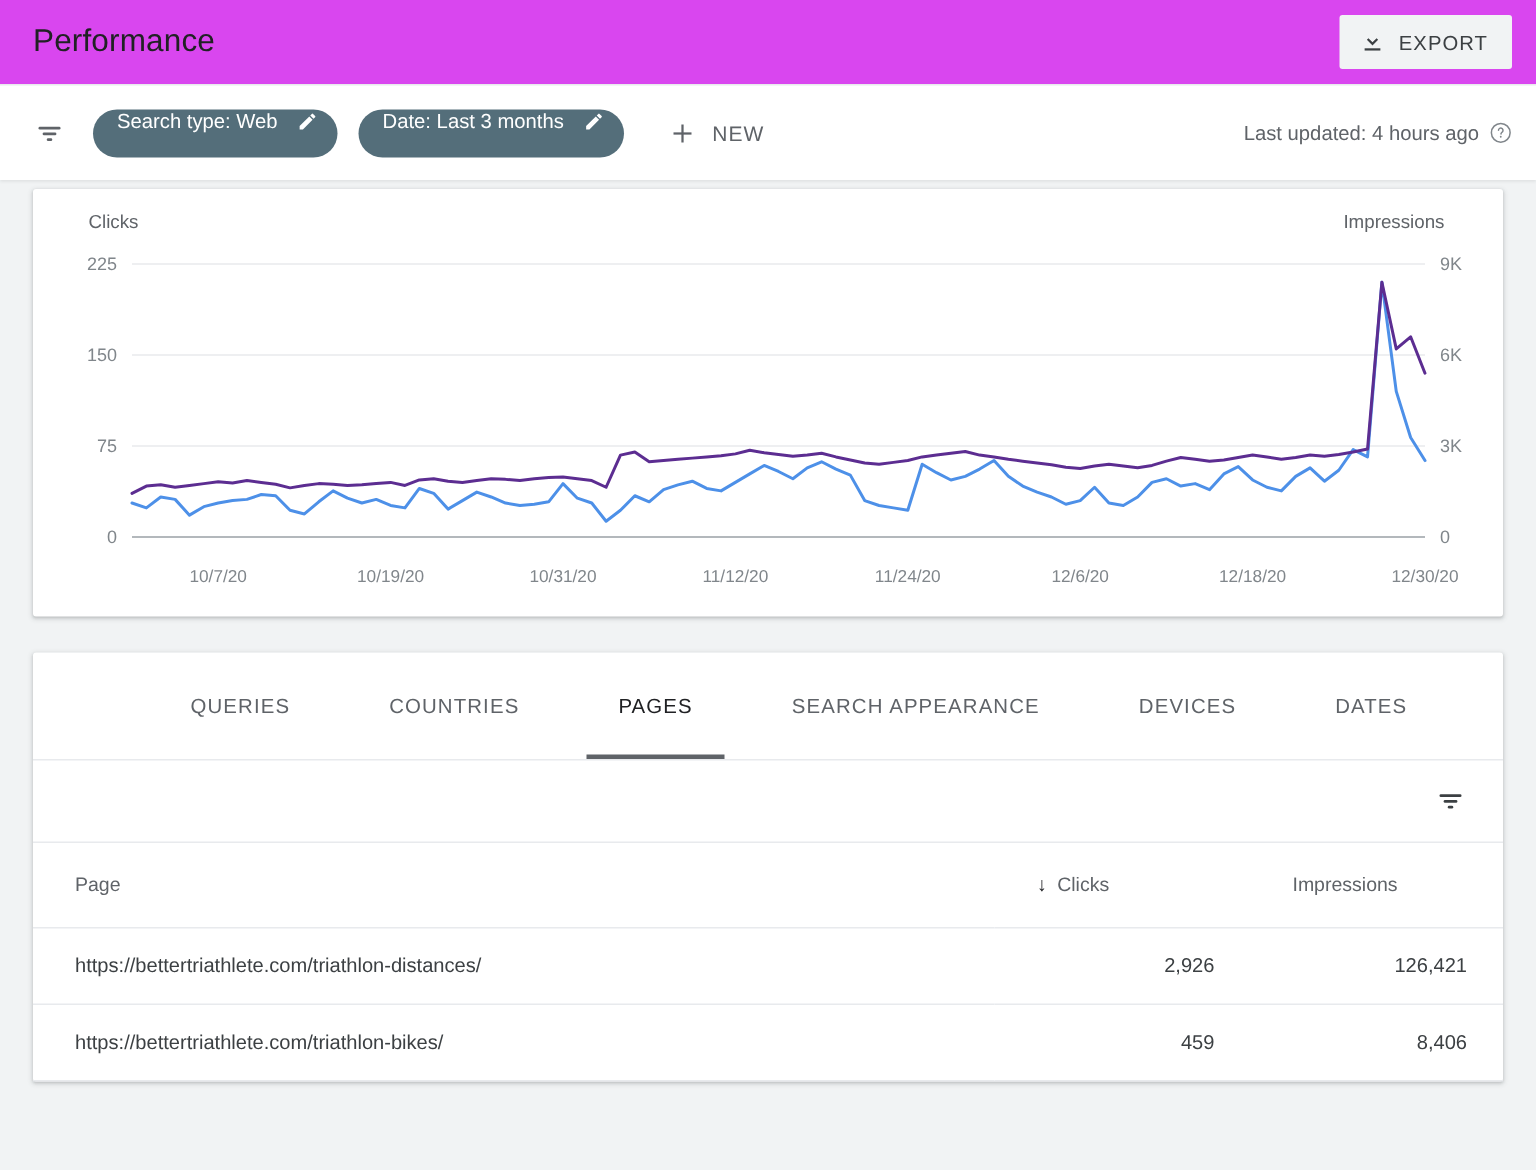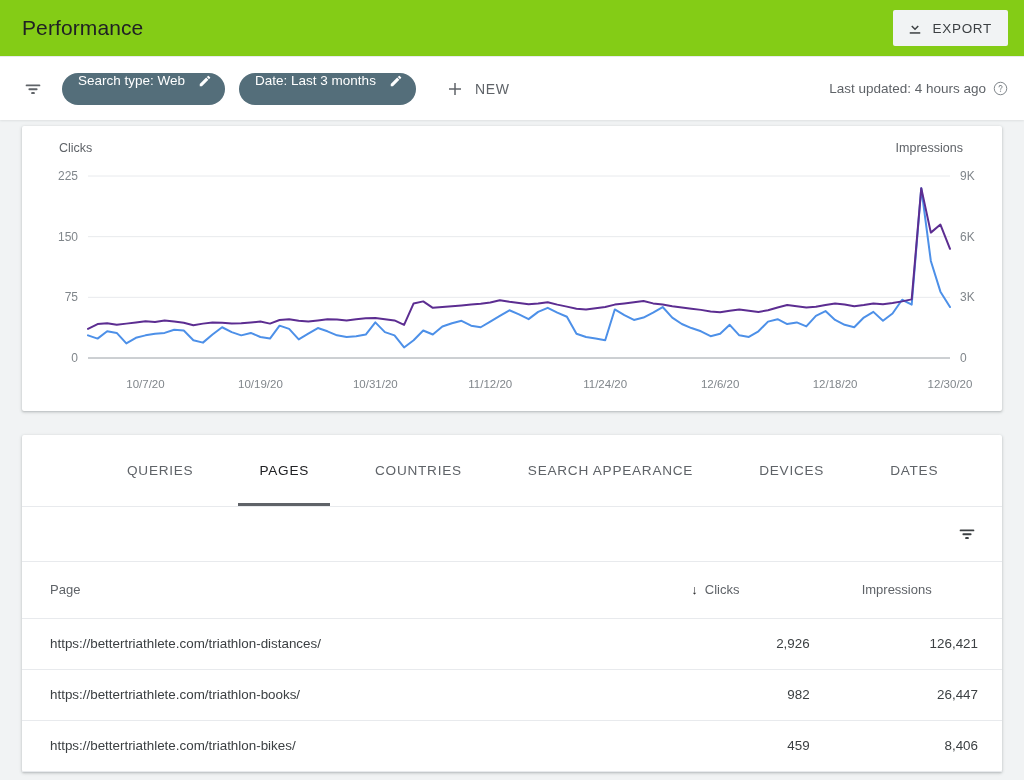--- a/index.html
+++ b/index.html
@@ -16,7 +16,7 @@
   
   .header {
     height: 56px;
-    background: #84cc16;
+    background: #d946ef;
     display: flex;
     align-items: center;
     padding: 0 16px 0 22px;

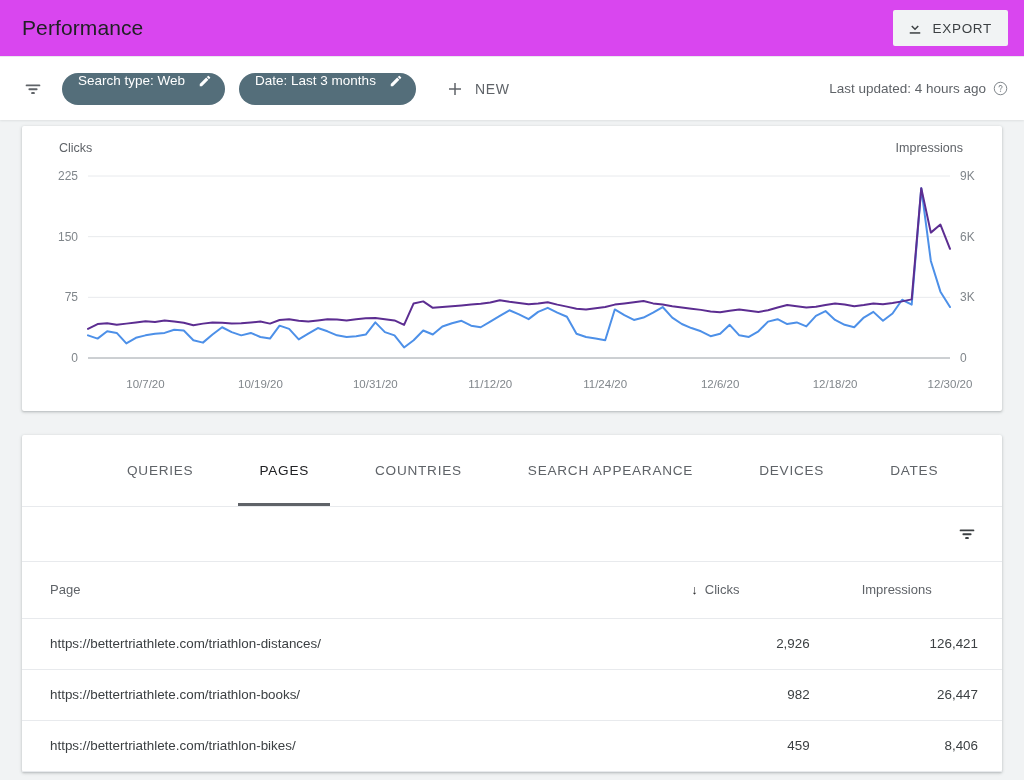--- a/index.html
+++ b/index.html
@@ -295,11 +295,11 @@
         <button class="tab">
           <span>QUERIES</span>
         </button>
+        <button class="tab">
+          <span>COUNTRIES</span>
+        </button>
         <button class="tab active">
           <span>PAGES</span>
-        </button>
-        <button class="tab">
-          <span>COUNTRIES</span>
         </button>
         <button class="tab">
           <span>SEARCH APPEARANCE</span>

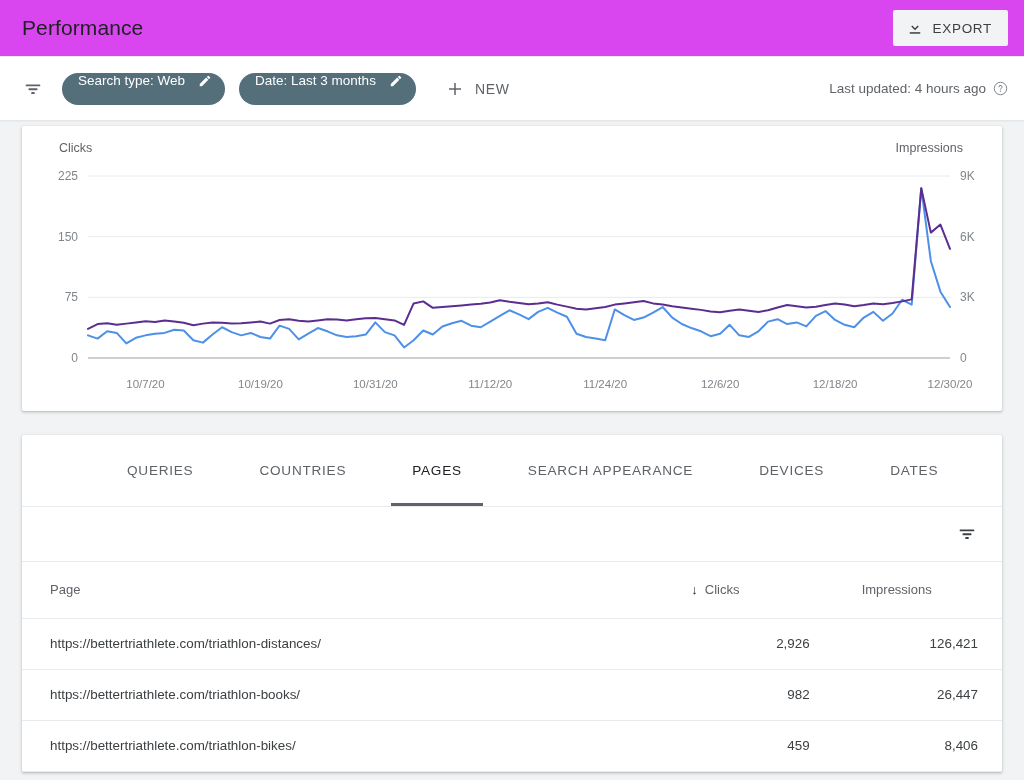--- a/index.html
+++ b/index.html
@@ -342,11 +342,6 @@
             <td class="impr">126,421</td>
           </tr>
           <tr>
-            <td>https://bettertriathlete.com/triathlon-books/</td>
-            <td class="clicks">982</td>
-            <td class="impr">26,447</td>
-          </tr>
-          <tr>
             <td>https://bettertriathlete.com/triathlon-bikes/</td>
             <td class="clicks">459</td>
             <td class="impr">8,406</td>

• • • • • • •

Each record should be copied exactly, and each image left out.

SOLVED EXERCISE:
--- a/index.html
+++ b/index.html
@@ -16,7 +16,7 @@
   
   .header {
     height: 56px;
-    background: #84cc16;
+    background: #d946ef;
     display: flex;
     align-items: center;
     padding: 0 16px 0 22px;

--- a/index.html
+++ b/index.html
@@ -295,11 +295,11 @@
         <button class="tab">
           <span>QUERIES</span>
         </button>
+        <button class="tab">
+          <span>COUNTRIES</span>
+        </button>
         <button class="tab active">
           <span>PAGES</span>
-        </button>
-        <button class="tab">
-          <span>COUNTRIES</span>
         </button>
         <button class="tab">
           <span>SEARCH APPEARANCE</span>

--- a/index.html
+++ b/index.html
@@ -342,11 +342,6 @@
             <td class="impr">126,421</td>
           </tr>
           <tr>
-            <td>https://bettertriathlete.com/triathlon-books/</td>
-            <td class="clicks">982</td>
-            <td class="impr">26,447</td>
-          </tr>
-          <tr>
             <td>https://bettertriathlete.com/triathlon-bikes/</td>
             <td class="clicks">459</td>
             <td class="impr">8,406</td>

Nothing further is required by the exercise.